LINK INTEGRATOR
A Link-based Data Integration Architecture
Pedro Lopes, Joel Arrais and José Luís Oliveira
Universidade de Aveiro, DETI/IEETA, Campus Universitário de Santiago, 3810 – 193 Aveiro, Portugal
Keywords: Data integration, Link integration, Service integration, Web application, Web2.0, Lsdb.
Abstract: The evolution of the World Wide Web has created a great opportunity for data production and for the
construction of public repositories that can be accessed all over the world. However, as our ability to
generate new data grows, there is a dramatic increase in the need for its efficient integration and access to
all the dispersed data. In specific fields such as biology and biomedicine, data integration challenges are
even more complex. The amount of raw data, the possible data associations, the diversity of concepts and
data formats, and the demand for information quality assurance are just a few issues that hinder the
development of a general proposal and solid solutions. In this article we describe a lightweight information
integration architecture that is capable of unifying, in a single access point, several heterogeneous
bioinformatics data sources. The model is based on web crawling that automatically collects keywords
related with biological concepts that are previously defined in a navigation protocol.

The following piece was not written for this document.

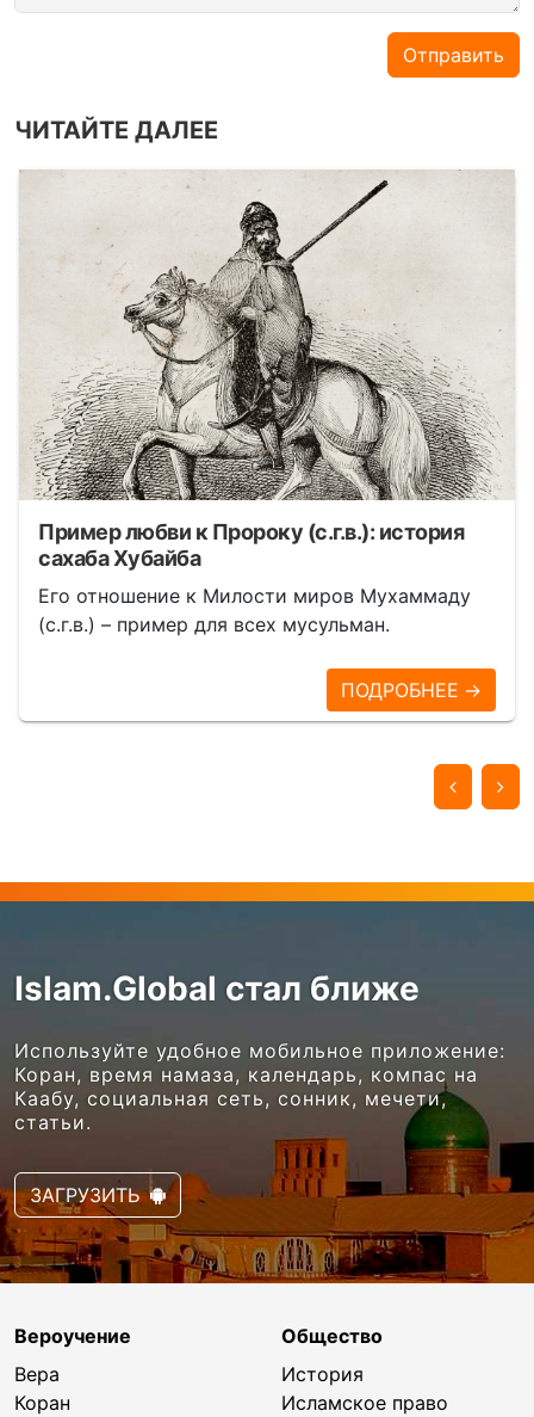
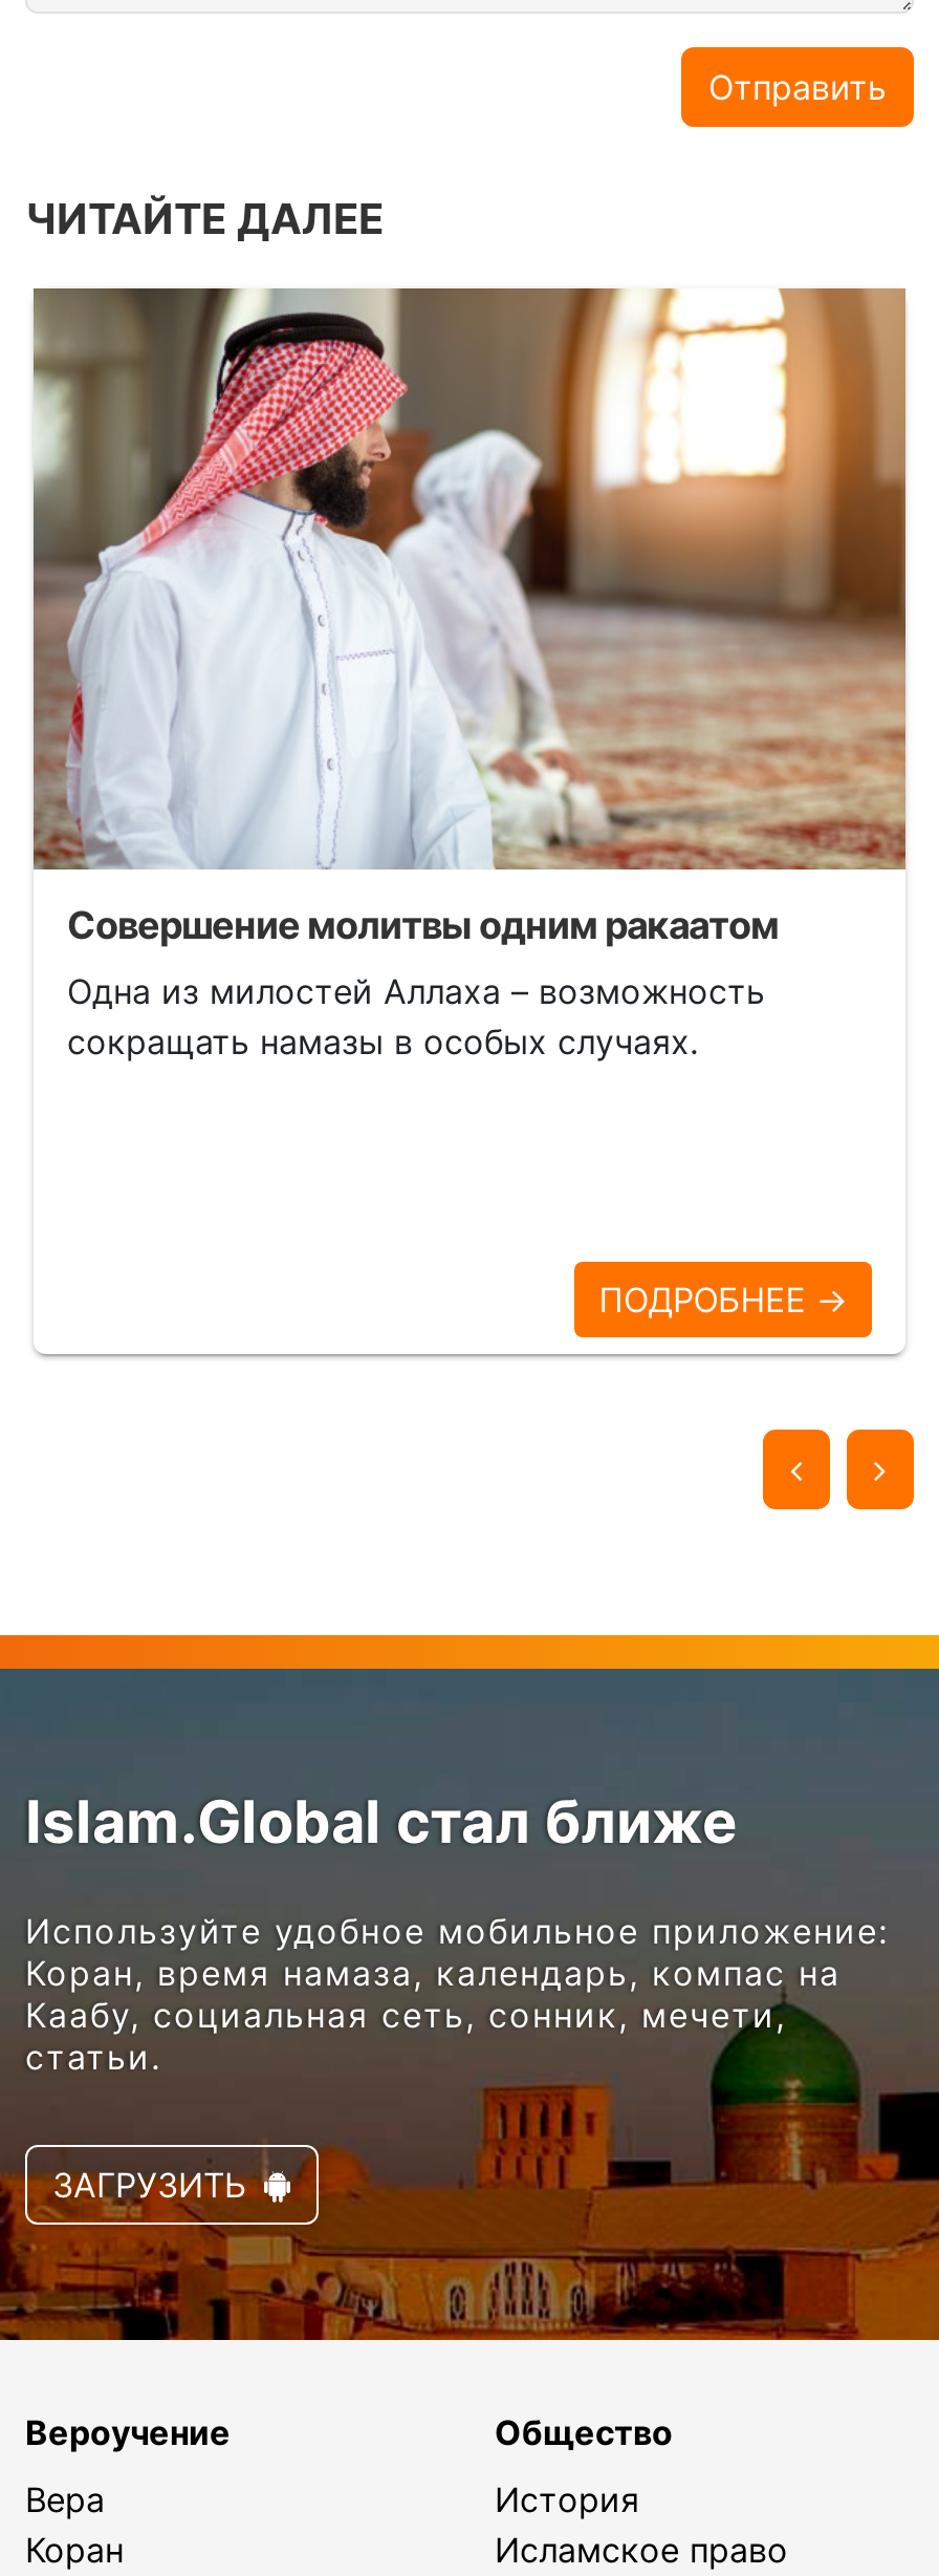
[20,170,515,571] [image] | Пример любви к Пророку (с.г.в.): история | сахаба Хубайба -> [31,286,908,948] [image] | Совершение молитвы одним ракаатом
[38,584,471,637] Его отношение к Милости миров Мухаммаду | (с.г.в.) – пример для всех мусульман. -> [67,971,765,1063] Одна из милостей Аллаха – возможность | сокращать намазы в особых случаях.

This crawling phase
allows the construction of a link-based integration mechanism that conducts users to the right source of
information, keeping the original interfaces of available information and maintaining the credits of original
data providers.
1 INTRODUCTION
World Wide Web and its associated technologies are
evolving rapidly as is the ability to develop and
deploy customized solutions for users. It is
becoming easier over time to create novel
applications with attractive interfaces and advanced
features. However, this evolution leads to several
problems. The major problem is in finding
information with certified quality: being extremely
easy to deploy new content online, the amount of
incorrect and invalid information is growing. This
process also leverages content heterogeneity. The
same concept can be stored in different media
formats or database models and accessed by
different kinds of methods. Data integration
architectures propose a single unifying framework
that can connect to several distinct data sources and
offer their content to users through web applications,
remote services or any other kind of data exchange
API.
Despite the advances in application development
and web standards, integrating information is still a
challenging task. This difficulty can be mostly seen
in life sciences. Biology and biomedicine are using
information technologies to solve their problems or
share new discoveries. The Human Genome Project
– HGP (Collins et al., 1998) – required novel
software applications that could help in solving
biological problems faster, ease biologists’ everyday
tasks, aid in the publication of relevant scientific
discoveries and promote researchers
communication and cooperation. This exponential
necessity empowered a new field of research
denominated bioinformatics, requiring combined
efforts from biologists, statisticians, and software
engineers. The success of HGP brought about a new
wave of research projects (Adams et al., 1991,
Cotton et al., 2008) that resulted in a dramatic
increase of information available online.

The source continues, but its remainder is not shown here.